Your assignment —
From the data below, repeat exactly the lines from the line with "animaux sont entraînés." to the line with "Cette dernière a", both included.

++++++++++++++++++++

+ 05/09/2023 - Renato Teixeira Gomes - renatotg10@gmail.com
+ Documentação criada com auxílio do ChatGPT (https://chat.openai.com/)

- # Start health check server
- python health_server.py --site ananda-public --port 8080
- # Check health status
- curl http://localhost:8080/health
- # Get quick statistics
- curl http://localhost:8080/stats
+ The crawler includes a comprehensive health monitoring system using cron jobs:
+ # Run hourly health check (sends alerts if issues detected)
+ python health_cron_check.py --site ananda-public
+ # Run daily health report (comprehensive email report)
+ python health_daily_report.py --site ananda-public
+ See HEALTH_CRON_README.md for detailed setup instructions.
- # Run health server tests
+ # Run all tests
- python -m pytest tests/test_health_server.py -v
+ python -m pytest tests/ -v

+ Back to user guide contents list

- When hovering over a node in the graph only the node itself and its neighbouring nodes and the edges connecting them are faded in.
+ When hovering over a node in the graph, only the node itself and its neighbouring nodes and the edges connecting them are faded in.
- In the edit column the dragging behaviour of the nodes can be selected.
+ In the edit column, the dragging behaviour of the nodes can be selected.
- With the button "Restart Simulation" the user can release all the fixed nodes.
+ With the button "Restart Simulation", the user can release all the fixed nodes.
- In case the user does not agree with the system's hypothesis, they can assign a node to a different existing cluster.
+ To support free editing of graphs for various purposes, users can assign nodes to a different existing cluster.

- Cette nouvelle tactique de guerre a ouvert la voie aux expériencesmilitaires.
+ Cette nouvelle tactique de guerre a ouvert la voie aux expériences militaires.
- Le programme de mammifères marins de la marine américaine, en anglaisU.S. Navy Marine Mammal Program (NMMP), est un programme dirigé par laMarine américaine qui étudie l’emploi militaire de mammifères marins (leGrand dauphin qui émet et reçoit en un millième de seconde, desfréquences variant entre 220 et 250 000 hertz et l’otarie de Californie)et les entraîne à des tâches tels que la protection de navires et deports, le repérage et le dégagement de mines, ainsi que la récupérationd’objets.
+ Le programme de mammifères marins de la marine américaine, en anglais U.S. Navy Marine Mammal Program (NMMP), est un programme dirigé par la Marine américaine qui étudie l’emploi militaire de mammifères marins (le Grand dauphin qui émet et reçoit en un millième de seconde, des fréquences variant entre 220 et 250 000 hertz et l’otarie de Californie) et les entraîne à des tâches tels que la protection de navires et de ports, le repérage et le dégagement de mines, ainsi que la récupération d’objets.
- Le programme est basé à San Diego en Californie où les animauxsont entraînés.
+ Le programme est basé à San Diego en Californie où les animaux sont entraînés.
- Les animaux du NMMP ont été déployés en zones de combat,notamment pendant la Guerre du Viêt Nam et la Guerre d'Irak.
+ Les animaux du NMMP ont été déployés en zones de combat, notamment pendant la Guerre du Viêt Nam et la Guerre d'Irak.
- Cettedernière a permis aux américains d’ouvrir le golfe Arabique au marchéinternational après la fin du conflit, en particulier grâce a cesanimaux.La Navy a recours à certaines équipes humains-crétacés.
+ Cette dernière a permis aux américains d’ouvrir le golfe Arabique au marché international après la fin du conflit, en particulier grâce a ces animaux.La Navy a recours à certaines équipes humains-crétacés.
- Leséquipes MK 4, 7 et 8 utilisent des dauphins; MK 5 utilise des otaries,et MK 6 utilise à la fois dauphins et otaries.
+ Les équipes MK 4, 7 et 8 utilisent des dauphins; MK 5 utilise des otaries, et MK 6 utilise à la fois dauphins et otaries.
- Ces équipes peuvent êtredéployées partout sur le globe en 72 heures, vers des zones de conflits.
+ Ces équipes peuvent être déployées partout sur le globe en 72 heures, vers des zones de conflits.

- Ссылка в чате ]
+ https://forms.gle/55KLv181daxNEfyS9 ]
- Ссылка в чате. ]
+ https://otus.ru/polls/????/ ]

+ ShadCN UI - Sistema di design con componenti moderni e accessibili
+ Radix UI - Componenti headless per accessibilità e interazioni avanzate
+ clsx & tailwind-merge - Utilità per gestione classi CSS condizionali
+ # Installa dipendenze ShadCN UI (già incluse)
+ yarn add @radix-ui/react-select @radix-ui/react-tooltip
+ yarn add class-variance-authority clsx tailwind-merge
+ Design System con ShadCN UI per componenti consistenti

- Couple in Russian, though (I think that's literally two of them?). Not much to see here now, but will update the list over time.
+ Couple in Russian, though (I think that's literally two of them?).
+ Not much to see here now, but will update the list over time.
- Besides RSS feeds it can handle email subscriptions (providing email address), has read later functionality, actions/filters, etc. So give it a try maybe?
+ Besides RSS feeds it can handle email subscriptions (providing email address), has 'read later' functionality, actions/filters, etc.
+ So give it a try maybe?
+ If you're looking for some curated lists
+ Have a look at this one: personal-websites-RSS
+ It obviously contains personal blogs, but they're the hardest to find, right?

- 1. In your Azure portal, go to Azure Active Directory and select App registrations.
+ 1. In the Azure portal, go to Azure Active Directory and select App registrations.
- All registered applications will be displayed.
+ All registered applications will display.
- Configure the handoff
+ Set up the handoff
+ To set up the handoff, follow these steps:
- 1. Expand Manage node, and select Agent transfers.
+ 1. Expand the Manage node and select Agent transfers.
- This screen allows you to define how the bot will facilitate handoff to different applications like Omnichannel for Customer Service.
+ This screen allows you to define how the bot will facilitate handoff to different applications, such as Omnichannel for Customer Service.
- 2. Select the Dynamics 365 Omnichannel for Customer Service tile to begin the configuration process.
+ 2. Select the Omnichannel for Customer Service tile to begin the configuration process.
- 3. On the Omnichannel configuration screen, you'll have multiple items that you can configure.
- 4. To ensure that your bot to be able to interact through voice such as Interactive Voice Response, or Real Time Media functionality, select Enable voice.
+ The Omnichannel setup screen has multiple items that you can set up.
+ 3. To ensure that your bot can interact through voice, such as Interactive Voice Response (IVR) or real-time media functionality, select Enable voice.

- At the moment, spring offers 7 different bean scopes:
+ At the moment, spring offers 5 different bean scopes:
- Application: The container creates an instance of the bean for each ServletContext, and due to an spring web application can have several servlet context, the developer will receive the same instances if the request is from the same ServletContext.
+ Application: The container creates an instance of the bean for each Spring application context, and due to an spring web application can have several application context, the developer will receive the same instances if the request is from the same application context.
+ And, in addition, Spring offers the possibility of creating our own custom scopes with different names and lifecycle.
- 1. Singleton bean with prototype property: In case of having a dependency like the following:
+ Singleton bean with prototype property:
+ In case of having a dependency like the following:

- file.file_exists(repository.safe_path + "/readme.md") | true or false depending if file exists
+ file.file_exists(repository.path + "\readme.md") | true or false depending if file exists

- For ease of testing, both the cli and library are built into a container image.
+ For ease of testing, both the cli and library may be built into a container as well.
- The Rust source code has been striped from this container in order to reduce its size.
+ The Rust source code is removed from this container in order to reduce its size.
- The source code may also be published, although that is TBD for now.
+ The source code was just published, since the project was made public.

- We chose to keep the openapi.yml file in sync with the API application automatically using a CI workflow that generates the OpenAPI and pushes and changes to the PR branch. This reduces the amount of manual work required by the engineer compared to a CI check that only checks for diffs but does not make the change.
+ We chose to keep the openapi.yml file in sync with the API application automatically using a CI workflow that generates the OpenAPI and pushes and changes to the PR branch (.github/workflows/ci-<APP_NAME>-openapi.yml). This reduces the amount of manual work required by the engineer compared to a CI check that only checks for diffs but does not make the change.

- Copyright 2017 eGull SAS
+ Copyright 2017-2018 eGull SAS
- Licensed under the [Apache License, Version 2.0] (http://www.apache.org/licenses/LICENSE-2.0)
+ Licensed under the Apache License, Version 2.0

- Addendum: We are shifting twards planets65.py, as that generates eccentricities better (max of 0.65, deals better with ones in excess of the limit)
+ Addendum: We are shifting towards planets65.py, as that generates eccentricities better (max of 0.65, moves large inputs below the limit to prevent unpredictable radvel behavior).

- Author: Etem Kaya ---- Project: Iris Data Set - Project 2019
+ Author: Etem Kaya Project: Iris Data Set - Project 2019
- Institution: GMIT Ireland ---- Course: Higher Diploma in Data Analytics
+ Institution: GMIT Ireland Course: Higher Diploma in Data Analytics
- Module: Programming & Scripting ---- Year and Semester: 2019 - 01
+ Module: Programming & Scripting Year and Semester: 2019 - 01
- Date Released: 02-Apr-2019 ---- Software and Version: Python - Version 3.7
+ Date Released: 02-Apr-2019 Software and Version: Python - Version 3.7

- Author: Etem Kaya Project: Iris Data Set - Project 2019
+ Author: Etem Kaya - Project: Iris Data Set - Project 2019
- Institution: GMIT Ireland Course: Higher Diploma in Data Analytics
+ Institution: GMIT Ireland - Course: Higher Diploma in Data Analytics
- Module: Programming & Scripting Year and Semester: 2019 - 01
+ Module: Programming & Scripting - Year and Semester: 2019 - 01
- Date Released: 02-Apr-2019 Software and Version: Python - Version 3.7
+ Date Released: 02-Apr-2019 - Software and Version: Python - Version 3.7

++++++++++++++++++++

Answer space —
+ Le programme est basé à San Diego en Californie où les animaux sont entraînés.
- Les animaux du NMMP ont été déployés en zones de combat,notamment pendant la Guerre du Viêt Nam et la Guerre d'Irak.
+ Les animaux du NMMP ont été déployés en zones de combat, notamment pendant la Guerre du Viêt Nam et la Guerre d'Irak.
- Cettedernière a permis aux américains d’ouvrir le golfe Arabique au marchéinternational après la fin du conflit, en particulier grâce a cesanimaux.La Navy a recours à certaines équipes humains-crétacés.
+ Cette dernière a permis aux américains d’ouvrir le golfe Arabique au marché international après la fin du conflit, en particulier grâce a ces animaux.La Navy a recours à certaines équipes humains-crétacés.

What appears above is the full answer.